YOUR TASK: In the copy you make, keep each entry exactly as it is and leave out all images.

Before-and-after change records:

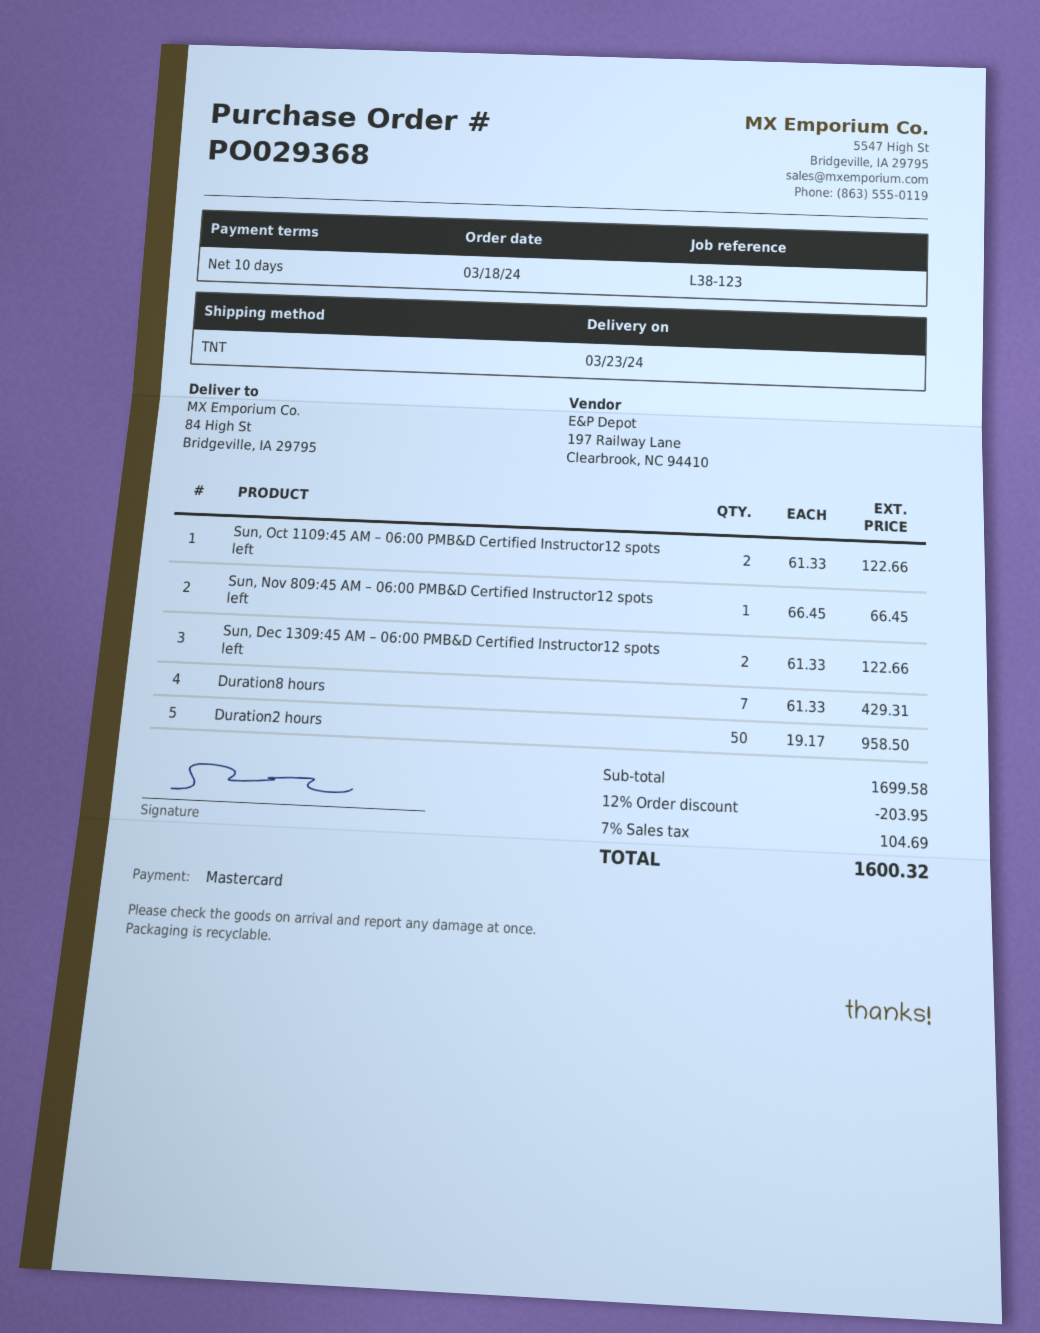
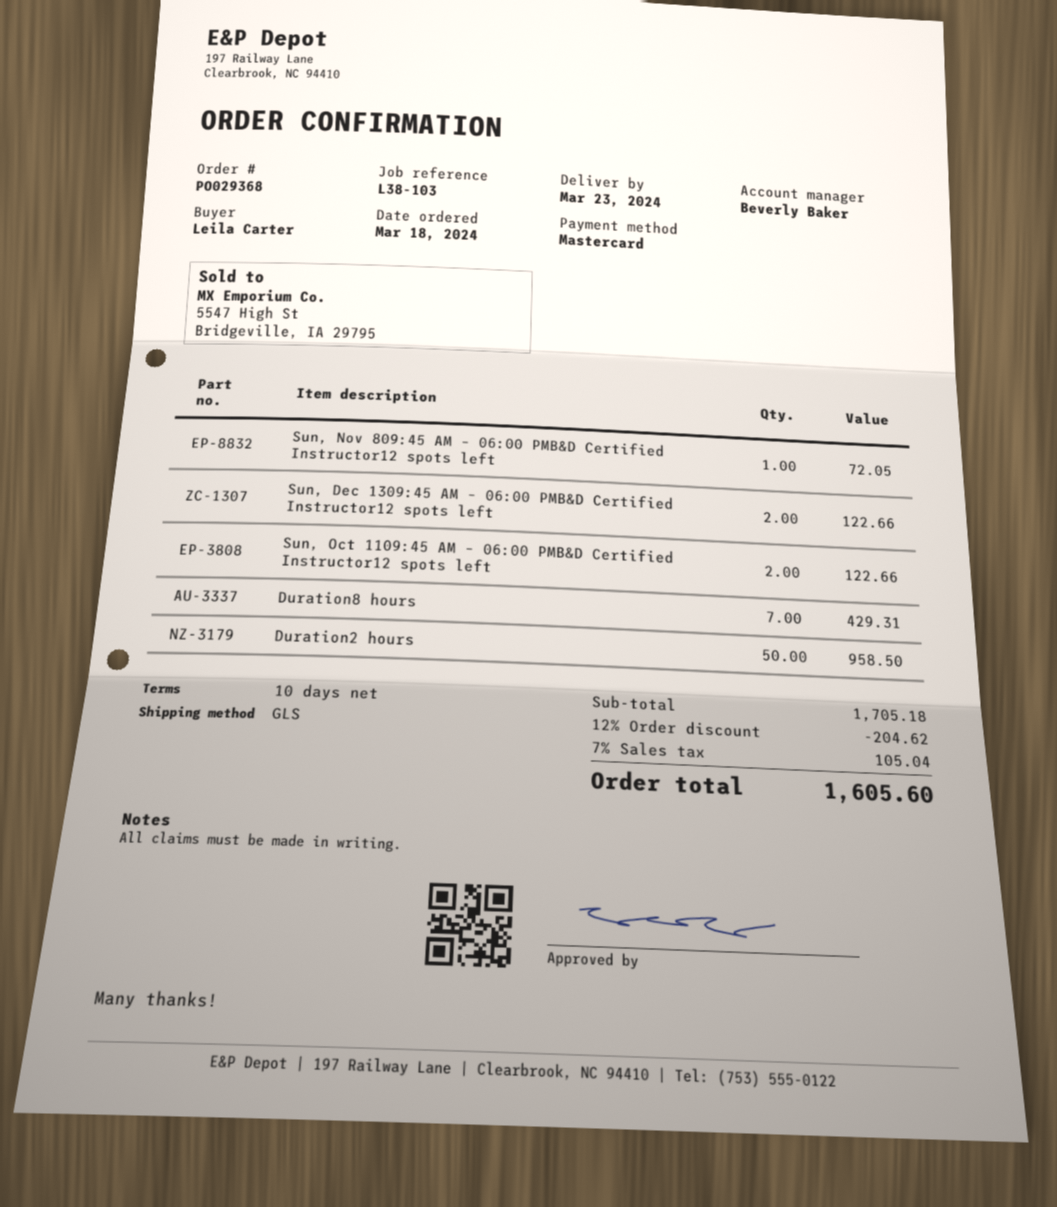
reference: L38-123 -> L38-103
shipping method: TNT -> GLS
Sun, Nov 809:45 AM – 06:00 PMB&D Certified Instructor12 spots left: 1 for 66.45 -> 1 for 72.05
subtotal: 1699.58 -> 1705.18
discount: 12% = 203.95 -> 12% = 204.62
tax: 7% = 104.69 -> 7% = 105.04
total: 1600.32 -> 1605.60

SOLUTION TO THE EXERCISE:
reference: L38-123 -> L38-103
shipping method: TNT -> GLS
Sun, Nov 809:45 AM – 06:00 PMB&D Certified Instructor12 spots left: 1 for 66.45 -> 1 for 72.05
subtotal: 1699.58 -> 1705.18
discount: 12% = 203.95 -> 12% = 204.62
tax: 7% = 104.69 -> 7% = 105.04
total: 1600.32 -> 1605.60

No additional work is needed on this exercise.